## EXERCISE AIM
Restate all entries word for word, minus pictures.

*** Block opens ***

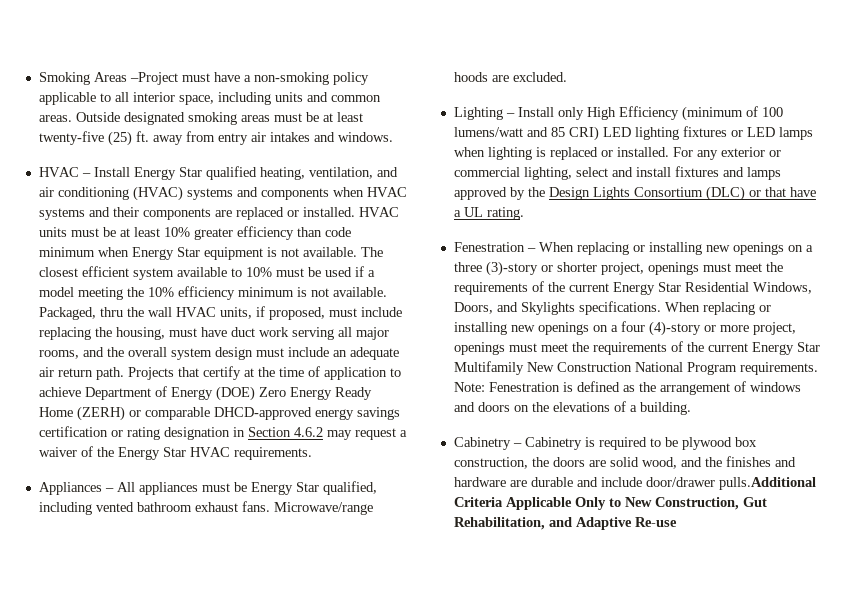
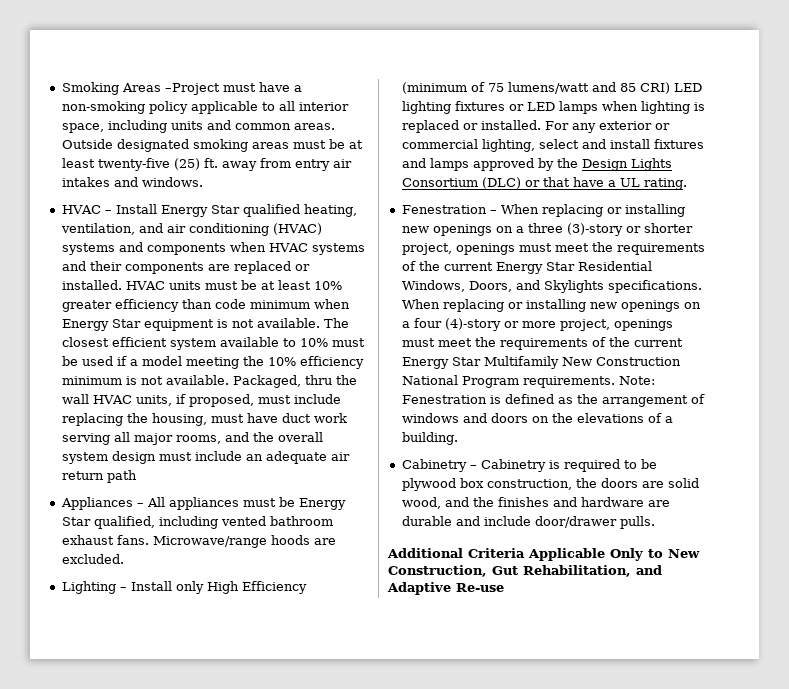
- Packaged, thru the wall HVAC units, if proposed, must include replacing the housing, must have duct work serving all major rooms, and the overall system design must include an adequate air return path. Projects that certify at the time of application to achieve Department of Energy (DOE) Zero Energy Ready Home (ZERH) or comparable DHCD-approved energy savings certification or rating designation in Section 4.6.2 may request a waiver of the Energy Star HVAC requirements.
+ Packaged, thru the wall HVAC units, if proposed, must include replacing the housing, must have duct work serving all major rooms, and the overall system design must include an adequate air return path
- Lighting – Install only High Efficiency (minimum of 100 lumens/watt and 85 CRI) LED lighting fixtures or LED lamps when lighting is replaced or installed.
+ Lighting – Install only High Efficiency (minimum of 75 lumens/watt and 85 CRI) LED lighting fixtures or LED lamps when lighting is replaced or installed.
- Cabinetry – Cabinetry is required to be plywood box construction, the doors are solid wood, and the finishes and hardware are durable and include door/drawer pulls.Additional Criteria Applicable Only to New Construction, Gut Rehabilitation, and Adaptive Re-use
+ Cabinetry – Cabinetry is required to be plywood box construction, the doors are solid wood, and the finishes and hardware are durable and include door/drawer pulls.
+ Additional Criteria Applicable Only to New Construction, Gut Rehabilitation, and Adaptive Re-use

*** Block closes ***

## ANSWER TO THIS TASK
- Packaged, thru the wall HVAC units, if proposed, must include replacing the housing, must have duct work serving all major rooms, and the overall system design must include an adequate air return path. Projects that certify at the time of application to achieve Department of Energy (DOE) Zero Energy Ready Home (ZERH) or comparable DHCD-approved energy savings certification or rating designation in Section 4.6.2 may request a waiver of the Energy Star HVAC requirements.
+ Packaged, thru the wall HVAC units, if proposed, must include replacing the housing, must have duct work serving all major rooms, and the overall system design must include an adequate air return path
- Lighting – Install only High Efficiency (minimum of 100 lumens/watt and 85 CRI) LED lighting fixtures or LED lamps when lighting is replaced or installed.
+ Lighting – Install only High Efficiency (minimum of 75 lumens/watt and 85 CRI) LED lighting fixtures or LED lamps when lighting is replaced or installed.
- Cabinetry – Cabinetry is required to be plywood box construction, the doors are solid wood, and the finishes and hardware are durable and include door/drawer pulls.Additional Criteria Applicable Only to New Construction, Gut Rehabilitation, and Adaptive Re-use
+ Cabinetry – Cabinetry is required to be plywood box construction, the doors are solid wood, and the finishes and hardware are durable and include door/drawer pulls.
+ Additional Criteria Applicable Only to New Construction, Gut Rehabilitation, and Adaptive Re-use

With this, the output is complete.